Eine Türe in unserer Ferienwohnung.
In diesem sensationellen Jugendstilhaus ist eine ferretería untergebracht, also eine Eisen- und Haushaltswarenhandlung.
Weiteres Spazieren.
Gerade als ich Hunger und Appetit bekam, roch ich an der Uferpromenade Churros. Der Duft kam aus einer Bude, die auch neumodisches Zeug wie Crêpes und Waffeln verkaufte. Ich smalltalkte die junge Frau darin ein wenig auf Spanisch an, bevor ich ein Dutzend Churros bestellte, schon nannte sie mich cariño, lobte mich dafür, dass ich Zucker auf meine Churros wollte (selbstverständlich, nicht wahr, meinte sie, nur die Ausländer lehnen das ab) – ich fühlte mich als Einheimischenschaft-Schmarotzerin.
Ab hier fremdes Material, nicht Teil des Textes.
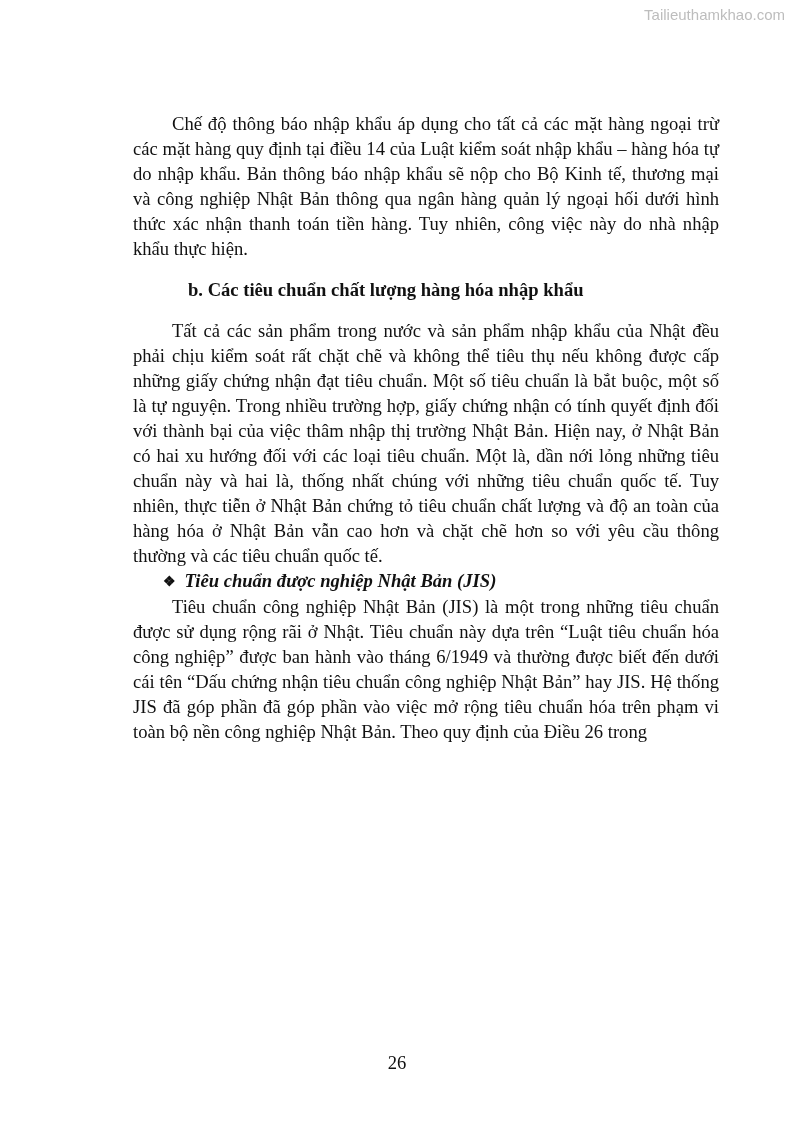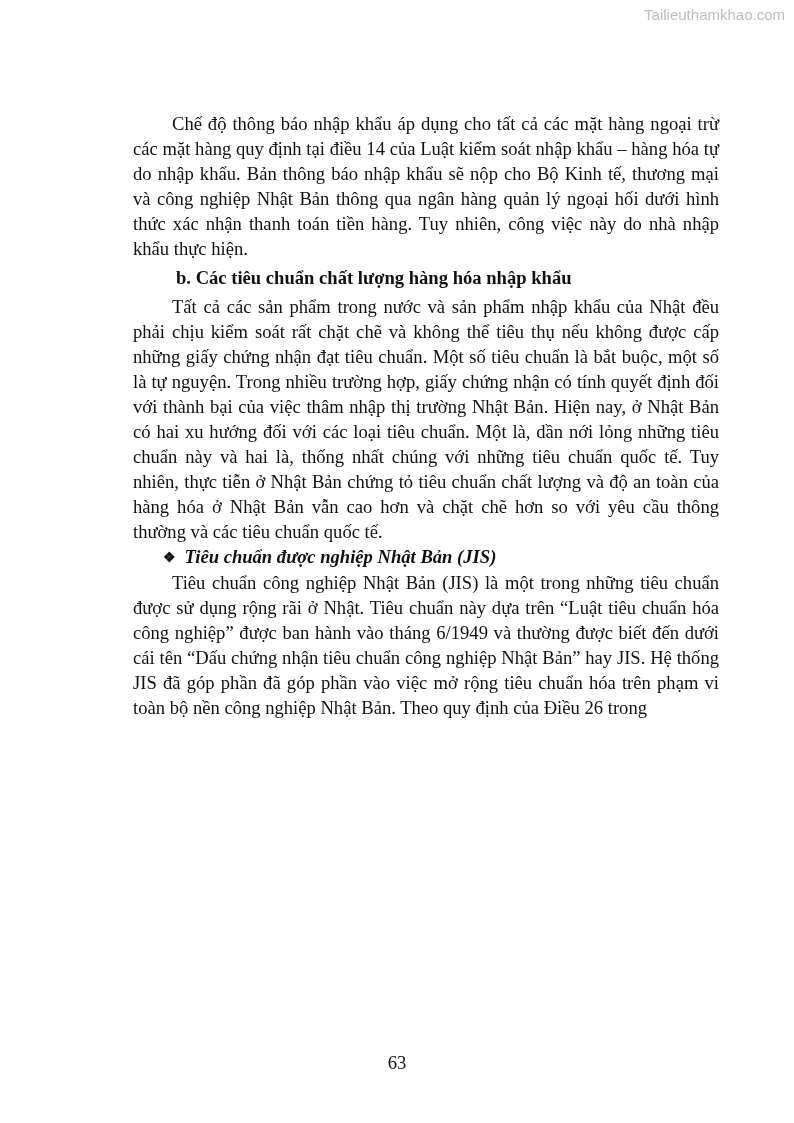--- a/index.html
+++ b/index.html
@@ -8,21 +8,21 @@
     position: absolute; top: 6px; right: 9px;
     font-family: "Liberation Sans", sans-serif;
     font-size: 15px; color: #bdbdbd; letter-spacing: 0;
   }
   .page-body {
     position: absolute; left: 133px; top: 111px; width: 586px;
     font-family: Liberation Serif, serif;
     font-size: 18.6px; line-height: 25px; color: #111;
   }
   .para { margin: 0; text-align: justify; text-indent: 39px; }
-  .heading-b { margin: 4px; text-indent: 39px; font-weight: bold; }
+  .heading-b { margin: 16px; text-indent: 39px; font-weight: bold; }
   .heading-jis { margin: 0; padding-left: 30px; font-weight: bold; font-style: italic; }
   .heading-jis .bullet { font-style: normal; font-size: 14px; margin-right: 9px; display: inline-block; vertical-align: 1px; }
   .page-number {
     position: absolute; top: 1052px; left: 0; width: 794px; text-align: center;
     font-family: "Liberation Serif", serif; font-size: 18.6px; color: #111;
   }
 </style>
 </head>
 <body>
 
@@ -31,13 +31,13 @@
 <div class="page-body">
   <p class="para">Chế độ thông báo nhập khẩu áp dụng cho tất cả các mặt hàng ngoại trừ các mặt hàng quy định tại điều 14 của Luật kiểm soát nhập khẩu – hàng hóa tự do nhập khẩu. Bản thông báo nhập khẩu sẽ nộp cho Bộ Kinh tế, thương mại và công nghiệp Nhật Bản thông qua ngân hàng quản lý ngoại hối dưới hình thức xác nhận thanh toán tiền hàng. Tuy nhiên, công việc này do nhà nhập khẩu thực hiện.</p>
   <p class="heading-b">b. Các tiêu chuẩn chất lượng hàng hóa nhập khẩu</p>
   <p class="para">Tất cả các sản phẩm trong nước và sản phẩm nhập khẩu của Nhật đều phải chịu kiểm soát rất chặt chẽ và không thể tiêu thụ nếu không được cấp những giấy chứng nhận đạt tiêu chuẩn. Một số tiêu chuẩn là bắt buộc, một số là tự nguyện. Trong nhiều trường hợp, giấy chứng nhận có tính quyết định đối với thành bại của việc thâm nhập thị trường Nhật Bản. Hiện nay, ở Nhật Bản có hai xu hướng đối với các loại tiêu chuẩn. Một là, dần nới lỏng những tiêu chuẩn này và hai là, thống nhất chúng với những tiêu chuẩn quốc tế. Tuy nhiên, thực tiễn ở Nhật Bản chứng tỏ tiêu chuẩn chất lượng và độ an toàn của hàng hóa ở Nhật Bản vẫn cao hơn và chặt chẽ hơn so với yêu cầu thông thường và các tiêu chuẩn quốc tế.</p>
   <p class="heading-jis">
     <span class="bullet">❖</span><span>Tiêu chuẩn được nghiệp Nhật Bản (JIS)</span>
   </p>
   <p class="para">Tiêu chuẩn công nghiệp Nhật Bản (JIS) là một trong những tiêu chuẩn được sử dụng rộng rãi ở Nhật. Tiêu chuẩn này dựa trên “Luật tiêu chuẩn hóa công nghiệp” được ban hành vào tháng 6/1949 và thường được biết đến dưới cái tên “Dấu chứng nhận tiêu chuẩn công nghiệp Nhật Bản” hay JIS. Hệ thống JIS đã góp phần đã góp phần vào việc mở rộng tiêu chuẩn hóa trên phạm vi toàn bộ nền công nghiệp Nhật Bản. Theo quy định của Điều 26 trong</p>
 </div>
 
-<div class="page-number">63</div>
+<div class="page-number">26</div>
 
 </body></html>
Diese Churros waren die fetthaltigsten meines Lebens, mein bis dahin leerer Magen verformte sich zu einem leicht vorwurfsvollen Fragezeichen. Die heiße Schokolade aus Tetrapack, die ich mir dazu in der Mikrowelle hatte heißmachen lassen, half nicht.
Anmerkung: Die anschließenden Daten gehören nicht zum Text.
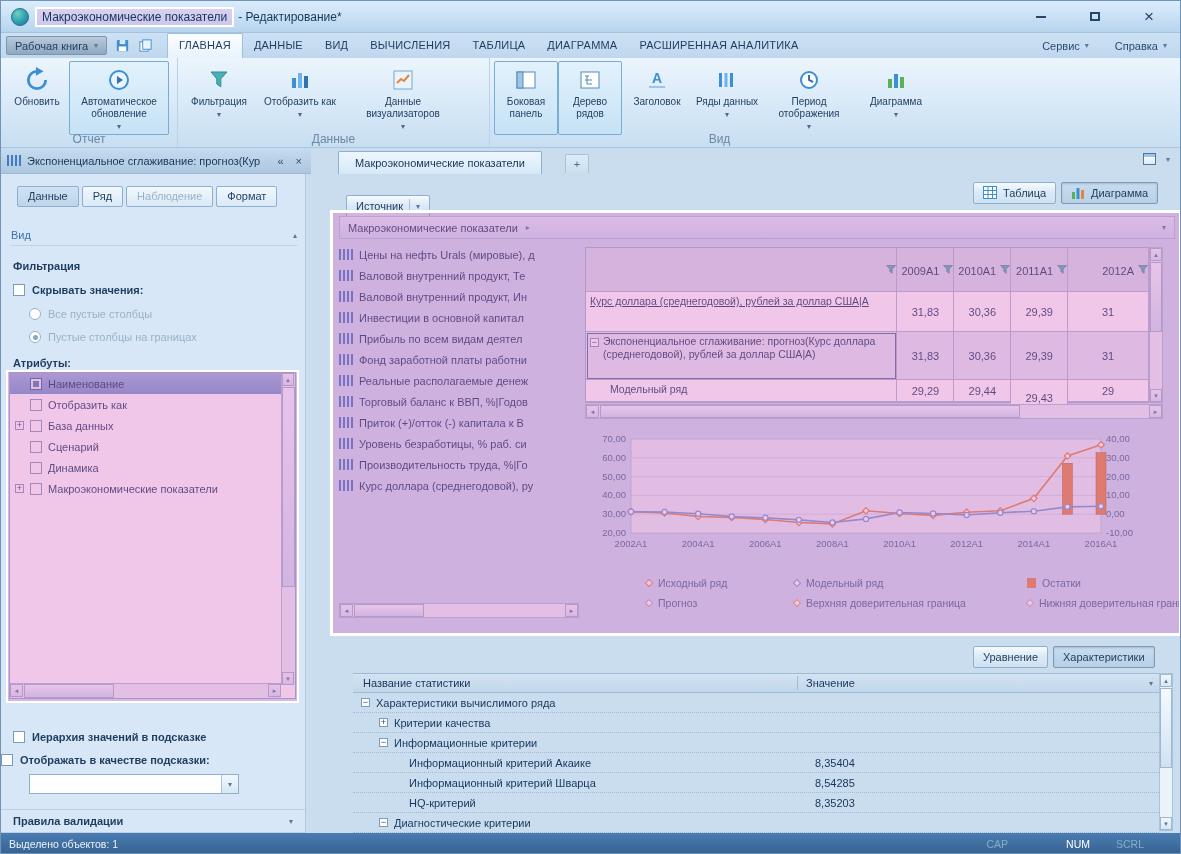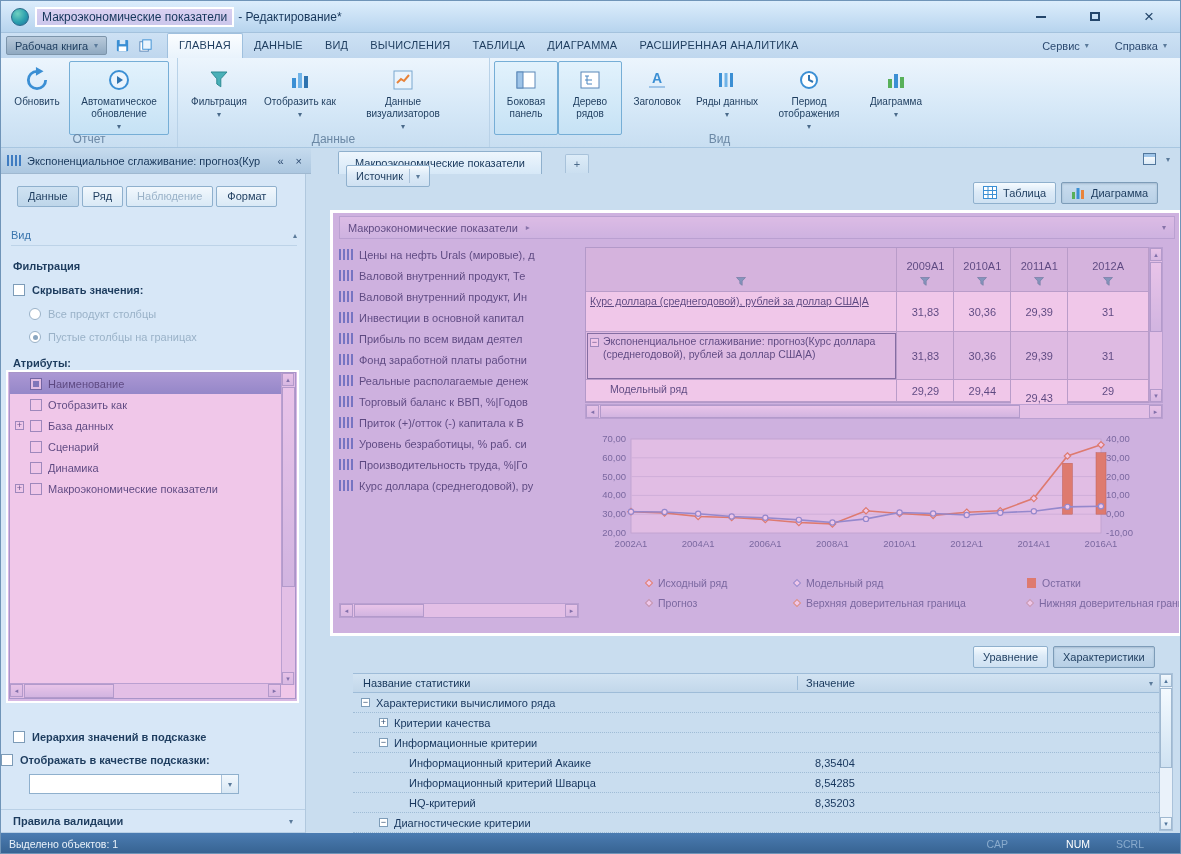--- a/index.html
+++ b/index.html
@@ -136,21 +136,21 @@
   .bars-icon { width:14px; height:11px; flex:0 0 14px;
                background:repeating-linear-gradient(90deg,#3f7cc1 0 2px,rgba(0,0,0,0) 2px 4px); }
   .series-label { white-space:nowrap; }
 
   
   .pivot { position:absolute; left:584px; top:246px; width:564px; background:#fff;
            border:1px solid #9fb6cc; border-right:none; }
   .pt-row { display:flex; }
   .pt-cell { border-right:1px solid #a9bccd; border-bottom:1px solid #a9bccd; overflow:hidden; }
   .pt-head .pt-cell { background:#d4e0ec; }
-  .pt-hcell { height:44px; display:flex; flex-direction:column; align-items:center; justify-content:flex-end;
+  .pt-hcell { height:44px; display:flex; flex-direction:row; align-items:center; justify-content:flex-end;
               padding:3px 0; gap:4px; }
   .pt-hcell .pt-year { font-size:11px; margin-top:2px; }
   .pt-body { background:#fff; display:flex; align-items:center; }
   .pt-val { justify-content:center; font-size:11px; }
   .pt-labelcol { padding:3px 4px; align-items:flex-start; display:flex; gap:4px; }
   .pt-label { font-size:10.5px; line-height:13px; white-space:normal; }
   .pt-label.ind { padding-left:20px; }
   .pt-row.sel .pt-body { background:#e3ebf4; }
   .pt-cell.selcell { outline:1px solid #55718f; outline-offset:-2px; }
   .pt-labelcol .texp { margin-top:3px; }
@@ -397,21 +397,21 @@
     </div>
     <div class="row-flex" style="left:12px;top:86px">
       <span class="lbl-bold">Фильтрация</span>
     </div>
     <div class="row-flex" style="left:12px;top:110px">
       <span class="cb"></span>
       <span class="lbl-bold">Скрывать значения:</span>
     </div>
     <div class="row-flex" style="left:28px;top:134px">
       <span class="radio"></span>
-      <span class="txt-dis">Все продукт столбцы</span>
+      <span class="txt-dis">Все пустые столбцы</span>
     </div>
     <div class="row-flex" style="left:28px;top:157px">
       <span class="radio on"></span>
       <span class="txt-dis">Пустые столбцы на границах</span>
     </div>
     <div class="row-flex" style="left:12px;top:183px">
       <span class="lbl-bold">Атрибуты:</span>
     </div>
     <div class="attr-list">
       <div class="attr-row sel">
@@ -471,21 +471,21 @@
       <span class="dd">
           <span class="arr">▾</span>
         </span>
     </div>
     <div class="validation">
       <span class="lbl-bold">Правила валидации</span>
       <span class="arr">▾</span>
     </div>
   </div>
 
-  <div class="btn3d" style="left:345px;top:164px">
+  <div class="btn3d" style="left:345px;top:194px">
     <span>Источник</span>
     <span class="split-sep"></span>
     <span class="arr">▾</span>
   </div>
   <div class="btn3d" style="left:972px;top:181px">
     <span>
       <svg width="14" height="13" viewBox="0 0 14 13">
           <rect x="0.5" y="0.5" width="13" height="12" fill="#ffffff" stroke="#3b8fd4"></rect>
           <path d="M0.5 4.5h13M0.5 8.5h13M5 0.5v12M9.5 0.5v12" stroke="#3b8fd4"></path>
         </svg>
Wir besichtigten die Kathedrale von außen und innen, spazierten durch die Altstadt bis hinauf zur Plaça d’Espanya, sahen uns in der Lebensmittelabteilung des Corte Inglés um. Mir fiel auf, dass inzwischen wirklich alle Schilder auf Mallorquí beschriftet sind – das verstehe ich auf Basis meiner Castellano-Kenntnisse schon, kann es aber nicht aussprechen. Und trotz Kenntnis der kulturhistorischen und gesellschaftspolitischen Hintergründe befremdet mich, dass offensichtlich Separatismus eine so viel stärkere Kraft ist als das Bedürfnis, von möglichst vielen Menschen verstanden zu werden (die Mallorquí-Sprechenden können ja alle auch Castellano). Andererseits ist es ja genau dieser Separatismus, der meiner Ansicht nach in Spanien bislang die nationalistischen Bewegungen verhindert, die derzeit den gesellschaftlichen Fortschritt in anderen europäischen Ländern bedrohen.
Am Ende unseres Rückwegs sahen wir über dem Torrent de Sa Riera im letzten Licht Federmäuse.
Zum Abendessen waren wir verabredet: Zufällig verbrachten alte Bekannte aus Deutschland ebenfalls eine Winterfluchtwoche auf der Insel.
Im Fischlokal (Lob: die Speisenkarte war nach Herkunft der Fische sortiert) bestellte ich Gallo de San Pedro und wurde gefragt, ob ich ihn a la plancha wolle oder frito con cebolla. Ich entschied mich für zweites, war allerdings nicht darauf gefasst, dass frito nicht etwa gebraten, sondern frittiert bedeutete.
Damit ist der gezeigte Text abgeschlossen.